Por: Diario Digital Castelo Branco/Lusa
O primeiro-ministro abre na sexta-feira o debate quinzenal com o Governo na Assembleia da República, tendo o executivo indicado como tema da intervenção inicial do primeiro-ministro, Pedro Passos Coelho, "questões políticas, económicas e sociais".
O primeiro-ministro abre na sexta-feira o debate quinzenal com o Governo na Assembleia da República, tendo o executivo indicado como tema da intervenção inicial do primeiro-ministro, Pedro Passos Coelho, "questões políticas, económicas e sociais".

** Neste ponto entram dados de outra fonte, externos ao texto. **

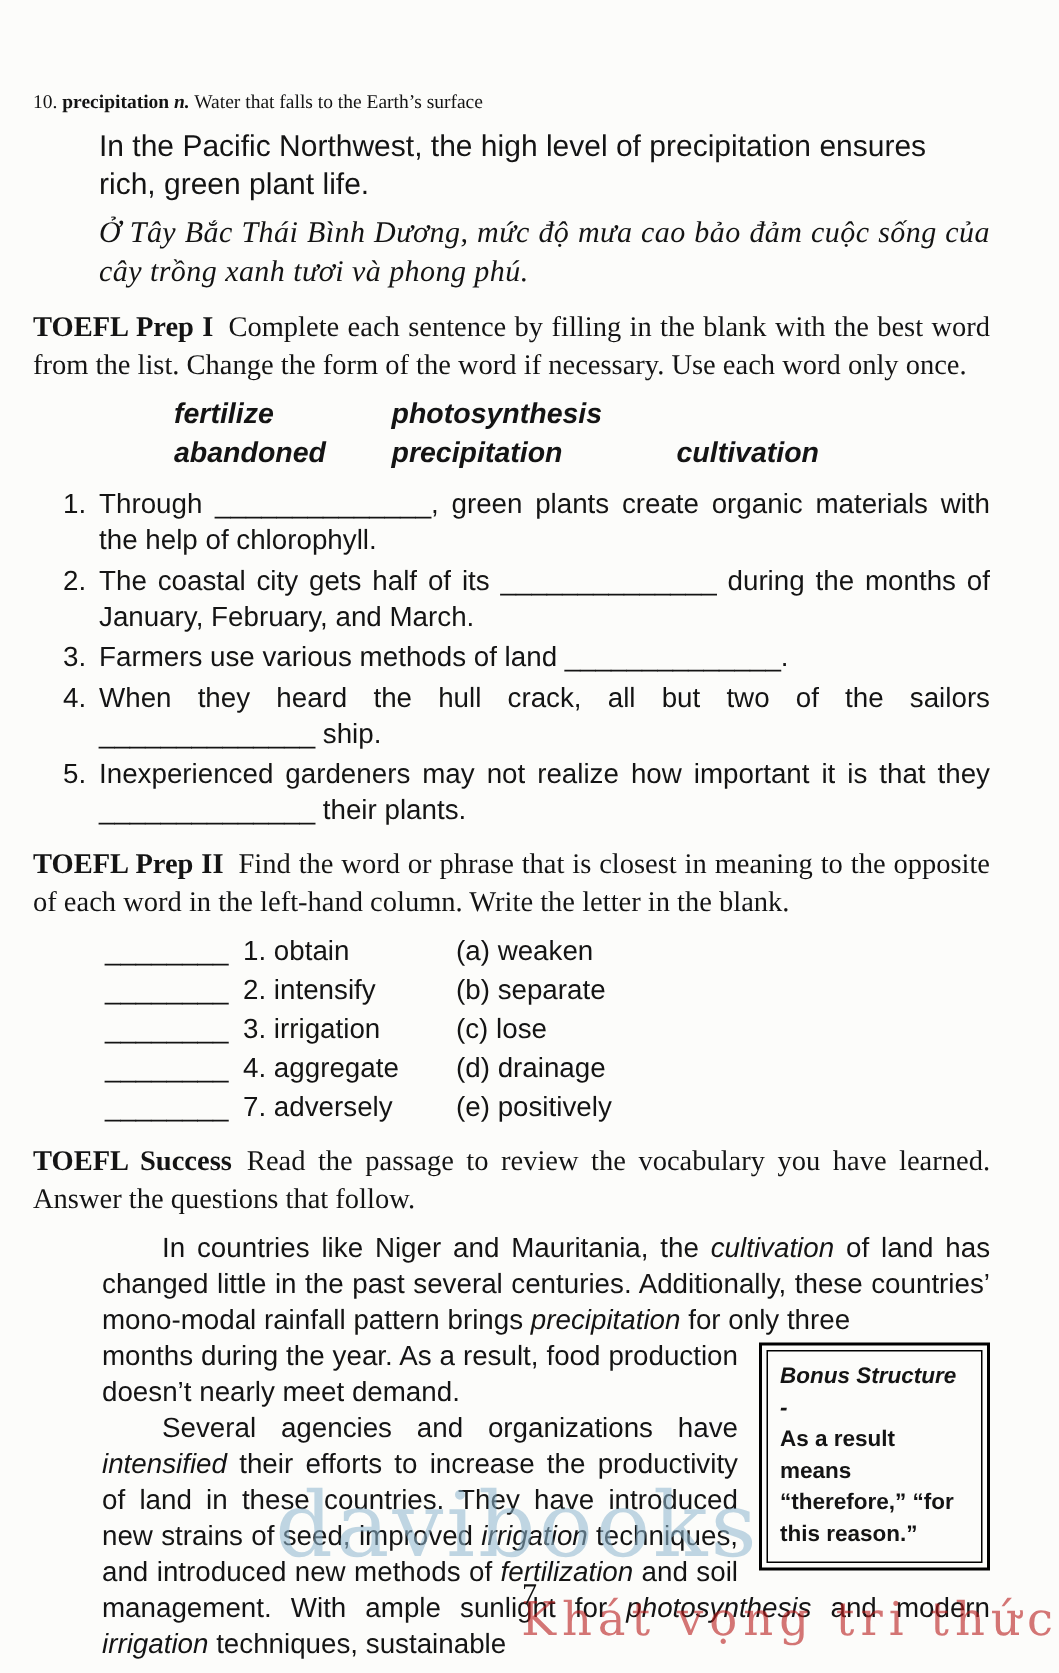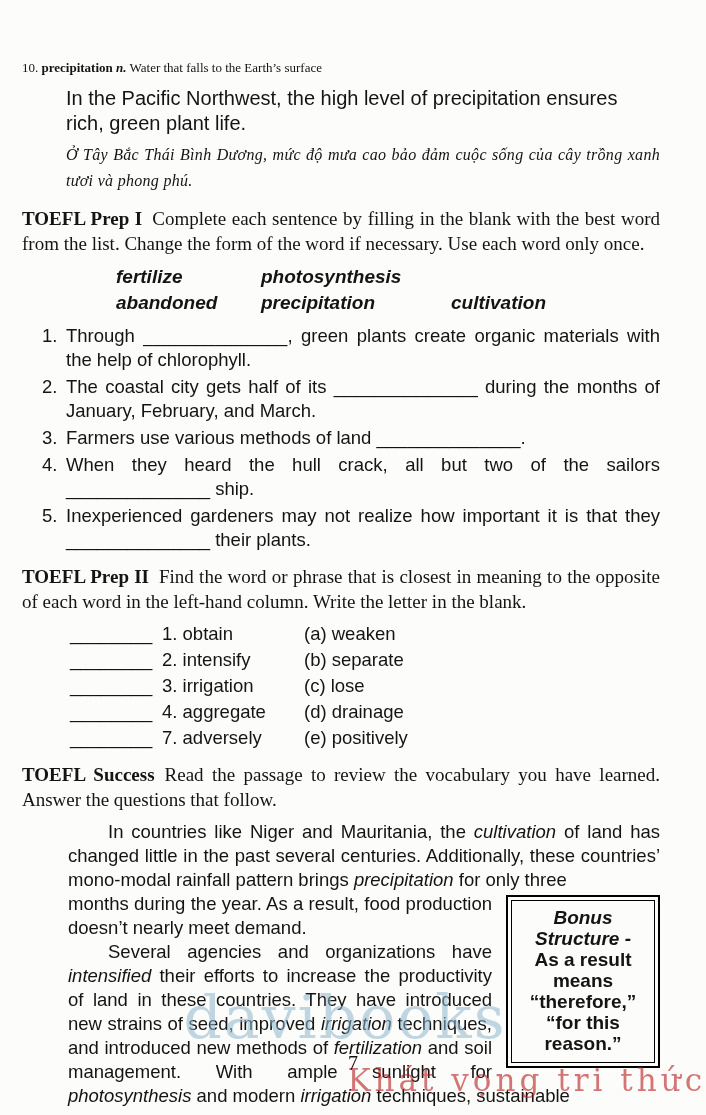--- a/index.html
+++ b/index.html
@@ -25,7 +25,7 @@
   .example-en { font-size: 20px; line-height: 25px; margin: 0 0 6px 0; }
   .example-vi {
     font-family: "Liberation Serif", serif; font-style: italic;
-    font-size: 16px; line-height: 26px; margin: 0 0 10px 0;
+    font-size: 20px; line-height: 26px; margin: 0 0 10px 0;
     text-align: justify; letter-spacing: .3px;
   }
 

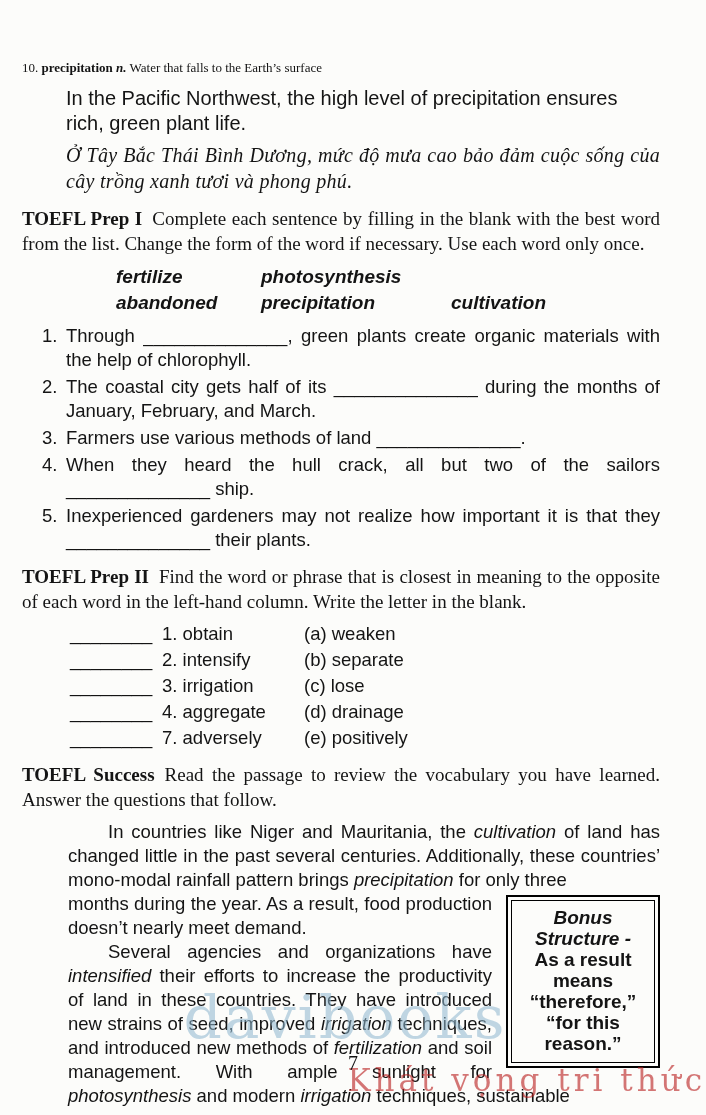--- a/index.html
+++ b/index.html
@@ -80,8 +80,8 @@
   .bonus-inner {
     border: 1.5px solid #000;
     padding: 6px 8px 8px 8px;
-    font-size: 19px; line-height: 21px;
-    font-weight: bold; text-align: center;
+    font-size: 15px; line-height: 21px;
+    font-weight: bold; text-align: left;
   }
   .bonus-title { font-style: italic; display: block; }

O debate que deverá ficar marcado pelos alegados cortes que têm sido avançados na imprensa e que têm levado o PS a insistir na existência de uma "agenda escondida".
O primeiro-ministro afirmou na quarta-feira que o Governo não tem intenção de "aprofundar os cortes feitos no passado" em salários e pensões e que o Documento de Estratégia Orçamental (DEO) será mais "concentrado" em medidas "do lado da despesa".
Pedro Passos Coelho quis ainda esclarecer o que disse ser "algum ruído" na comunicação social sobre o Documento de Estratégia Orçamental (DEO), que deve ser entregue nas instituições europeias até ao fim deste mês, como acontece com os restantes Estados-membros, e as medidas orçamentais que o Governo deve apresentar ao Fundo Monetário Internacional (FMI) até 15 de abril.
"O Governo deverá até dia 15, aproximadamente, antes portanto do ´board' [reunião de direção] do FMI ter lugar em abril, anunciar as medidas com que tenciona atingir a meta orçamental de 2,5% para 2015, essa é uma ´prior action' para o FMI e sem isso a nossa 11.ª avaliação não fica encerrada", afirmou, referindo que "essas medidas não têm de ter um desenho final" e "deverão ser finalizadas depois atendendo à apresentação do Orçamento do Estado para 2015".
No último debate de escrutínio da ação do Governo no parlamento, a 19 de março, o chefe de Governo anunciou que iria solicitar a todos os grupos parlamentares para os ouvir sobre os termos da conclusão do programa de ajustamento e sobre a estratégia pós-`troika´.
Contudo, o secretário-geral do PS, António José Seguro, acusou no debate o primeiro-ministro de apenas falar em consenso quando precisa de aplicar novos cortes, reiterando a oposição dos socialistas à política do Governo.
O debate ficou também marcado pela questão dos descontos para a ADSE, com o primeiro-ministro a ser questionado pelo secretário-geral do PS e a dizer que o diploma que aumenta aqueles descontos mantém "toda a pertinência", recusando as acusações de Seguro de estar a "perseguir" os trabalhadores.
Ainda no rescaldo da visita de Passos a Berlim, o secretário-geral do PCP, Jerónimo de Sousa, acusou o primeiro-ministro de se ter comportado como "afilhado pobre" que visitou a "madrasta rica" Angela Merkel.
Já a coordenadora do Bloco de Esquerda Catarina Martins acusou o primeiro-ministro de tratar os funcionários públicos como um "porquinho mealheiro".